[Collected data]
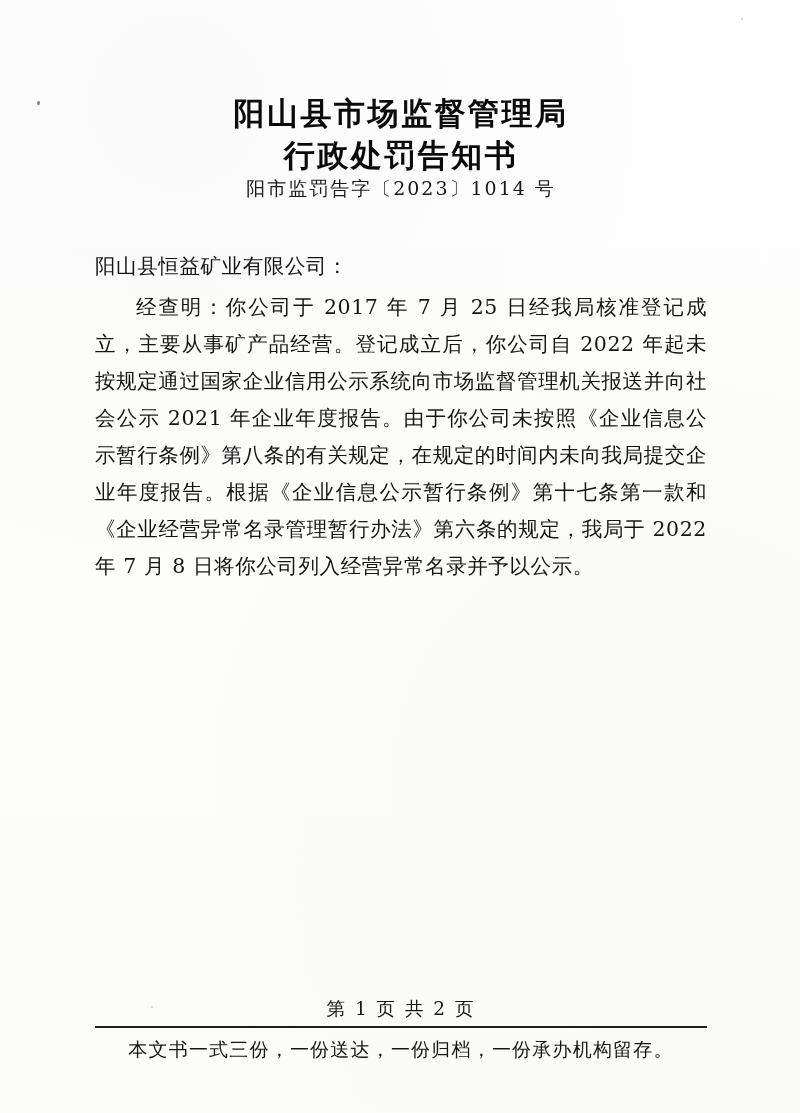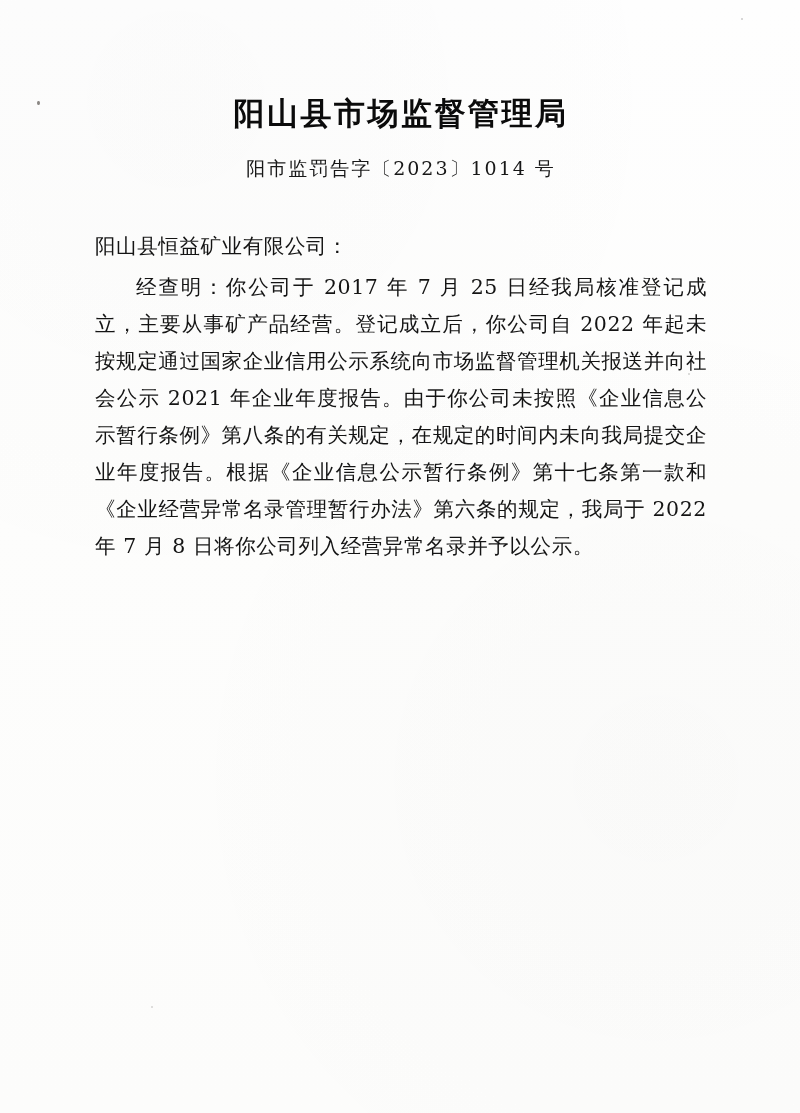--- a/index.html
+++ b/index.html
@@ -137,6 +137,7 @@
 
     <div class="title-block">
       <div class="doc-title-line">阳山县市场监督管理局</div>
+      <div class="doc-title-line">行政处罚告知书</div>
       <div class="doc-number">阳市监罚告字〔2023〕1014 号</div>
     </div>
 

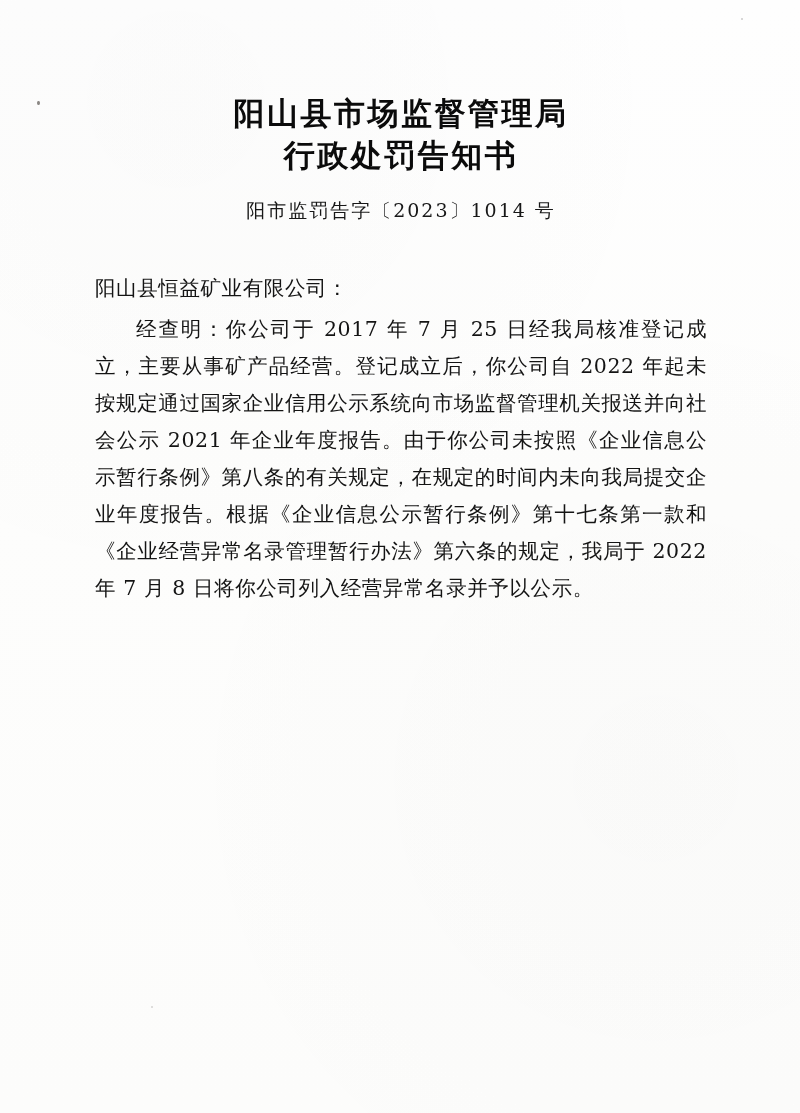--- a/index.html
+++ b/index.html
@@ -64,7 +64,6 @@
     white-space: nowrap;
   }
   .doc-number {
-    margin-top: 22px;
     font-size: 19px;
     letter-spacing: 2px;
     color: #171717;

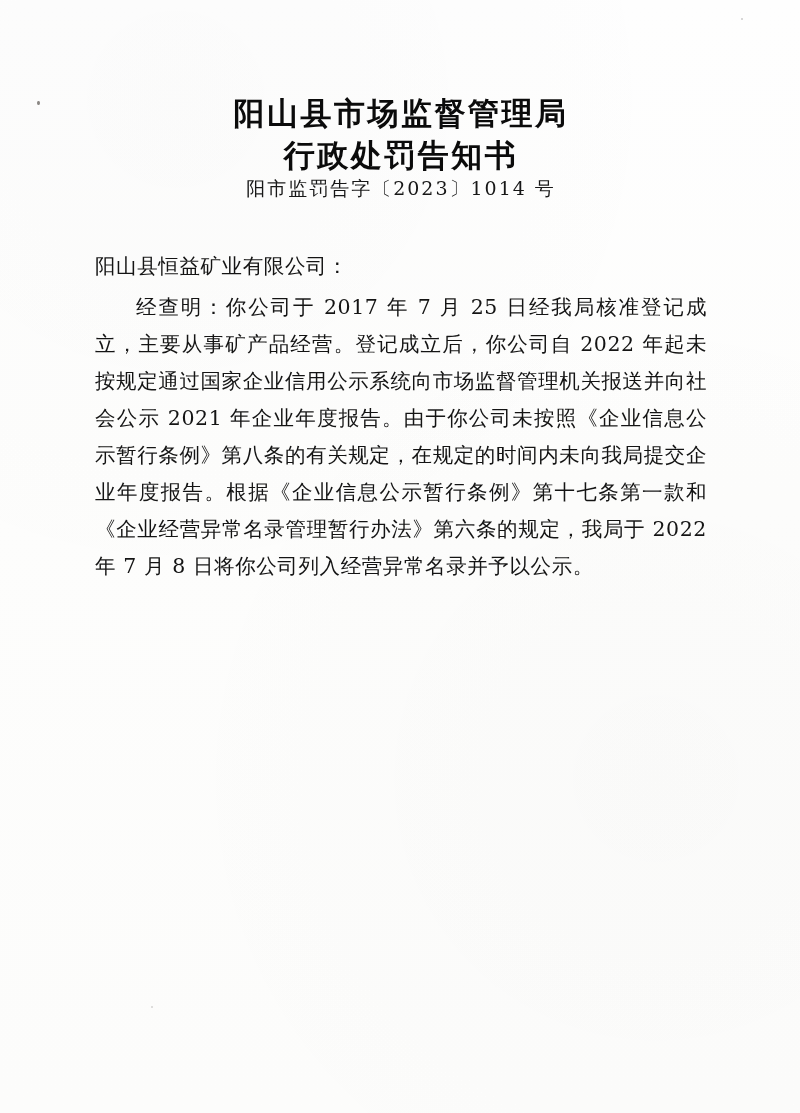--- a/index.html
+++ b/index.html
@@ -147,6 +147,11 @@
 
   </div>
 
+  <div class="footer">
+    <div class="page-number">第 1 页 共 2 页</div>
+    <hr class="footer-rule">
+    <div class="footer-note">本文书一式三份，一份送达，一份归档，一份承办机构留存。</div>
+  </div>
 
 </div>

What to do -> Reply with one number: the count of lines in the entries that include the word "title".

Solution to this task -> 3